« Tu cours tous les jours ? Mais tu vas te flinguer les genoux », s'inquiète mon collègue François, que les habitués du journal connaissent sous le nom d'Oncle Obs. Il n'est pas le seul à croire que la course provoque de l'arthrose : « On a mené des études de sondage pour savoir ce que les gens pensaient des effets de la course à pied sur la santé, raconte Jean-François Esculier, physiothérapeute à la Clinique du Coureur. Les trois points qui ressortent, c'est que courir souvent, courir de longues distances (comme des marathons) et courir sur des surfaces dures serait mauvais pour les genoux. »
Des croyances populaires contredites par la science
Pourtant, les travaux de recherche n'appuient pas ces affirmations. Du moins, pas ceux réalisés dans les dernières décennies. Durant les années 1970 et 1980, des chercheurs ont voulu évaluer les effets d'impacts répétés sur les cartilages. « Ils remarquaient qu'après un certain nombre de ces chocs, souvent excessifs, il y avait une dégénérescence du cartilage, affirme Jean-François Esculier. Le problème, c'est que les tests étaient réalisés sur des animaux ou sur des échantillons de cartilage isolés, pas dans des conditions réelles de course. »
Les études plus récentes, menées sur des coureurs humains, montrent au contraire que la course à pied pourrait avoir un effet protecteur sur les genoux. Une méta-analyse de 2023, publiée dans le Journal of Orthopaedic & Sports Physical Therapy, a examiné les données de plusieurs milliers de coureurs et non-coureurs. Résultat : les coureurs réguliers présentaient un risque d'arthrose du genou inférieur de 15 % par rapport aux sédentaires.
Comment expliquer ce paradoxe ?
« Le cartilage s'adapte aux contraintes mécaniques, comme un muscle s'adapte à l'exercice », explique le physiothérapeute. Lorsque l'on court, le cartilage est comprimé et décomprimé, ce qui stimule la production de liquide synovial et favorise la nutrition des cellules cartilagineuses. À condition que la charge d'entraînement soit progressive et adaptée. « La chose à retenir, c'est qu'il faut augmenter sa charge d'entraînement de façon raisonnable et progressive, en écoutant son corps », insiste Jean-François Esculier.
Les surfaces dures ne sont pas non plus un problème en soi. « Ce qui compte, c'est la force d'impact et la fréquence des pas, pas la surface elle-même », précise-t-il. Courir sur du bitume peut même être moins traumatisant que courir sur de l'herbe bosselée, car le terrain est plus stable.
Quand la course devient problématique
Il existe toutefois des situations où la course peut être nocive pour les genoux. Les blessures aiguës, comme les entorses ou les fractures de stress, sont plus fréquentes chez les coureurs.
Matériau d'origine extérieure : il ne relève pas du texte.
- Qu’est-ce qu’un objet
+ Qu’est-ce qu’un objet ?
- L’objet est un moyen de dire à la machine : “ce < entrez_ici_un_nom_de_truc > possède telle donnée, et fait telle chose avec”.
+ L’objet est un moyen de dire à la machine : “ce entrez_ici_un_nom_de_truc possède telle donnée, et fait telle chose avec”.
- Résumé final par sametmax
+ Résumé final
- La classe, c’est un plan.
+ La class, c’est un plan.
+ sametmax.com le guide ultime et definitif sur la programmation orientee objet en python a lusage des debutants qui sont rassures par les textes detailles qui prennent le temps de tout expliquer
Mais elles ne sont pas liées à l'arthrose. Les problèmes chroniques surviennent surtout en cas de mauvaise technique de course, de chaussures inadaptées ou de reprise trop brutale après une période d'arrêt.
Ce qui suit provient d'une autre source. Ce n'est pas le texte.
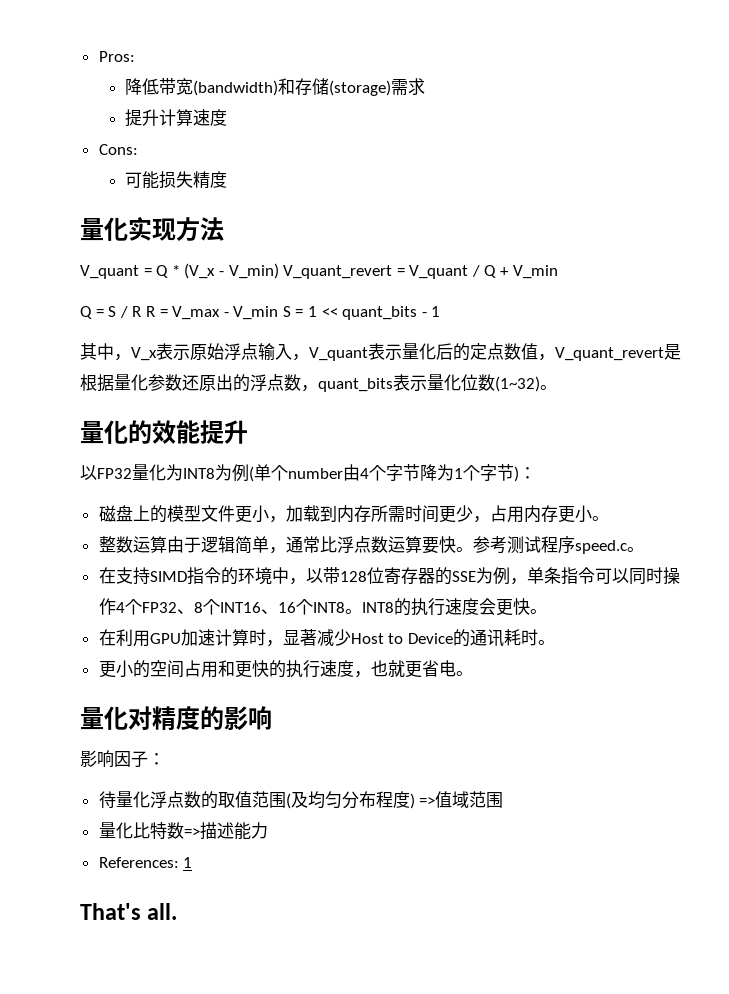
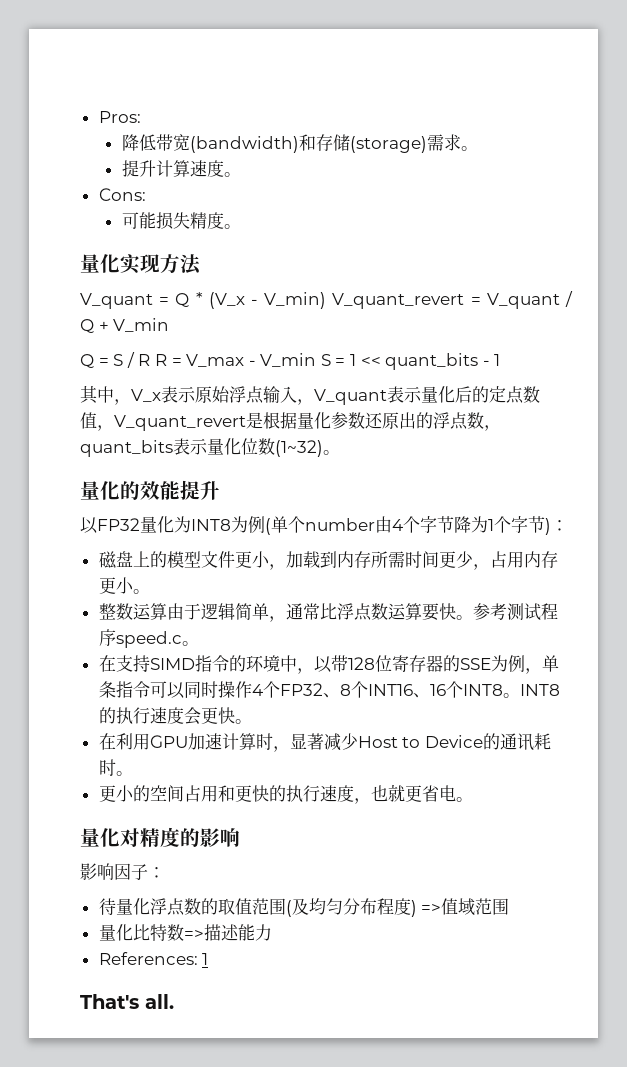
- 降低带宽(bandwidth)和存储(storage)需求
+ 降低带宽(bandwidth)和存储(storage)需求。
- 提升计算速度
+ 提升计算速度。
- 可能损失精度
+ 可能损失精度。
« Les coureurs qui ont des antécédents de blessures au genou doivent être prudents, mais cela ne signifie pas qu'ils doivent arrêter de courir », tempère le spécialiste. Une rééducation adaptée et un renforcement musculaire permettent souvent de reprendre sans risque.
En conclusion, la croyance selon laquelle la course à pied détruit les genoux est infondée. Les données scientifiques actuelles suggèrent même le contraire : courir modérément et progressivement renforce les articulations. Alors, n'hésitez plus à chausser vos baskets, mais faites-le avec bon sens.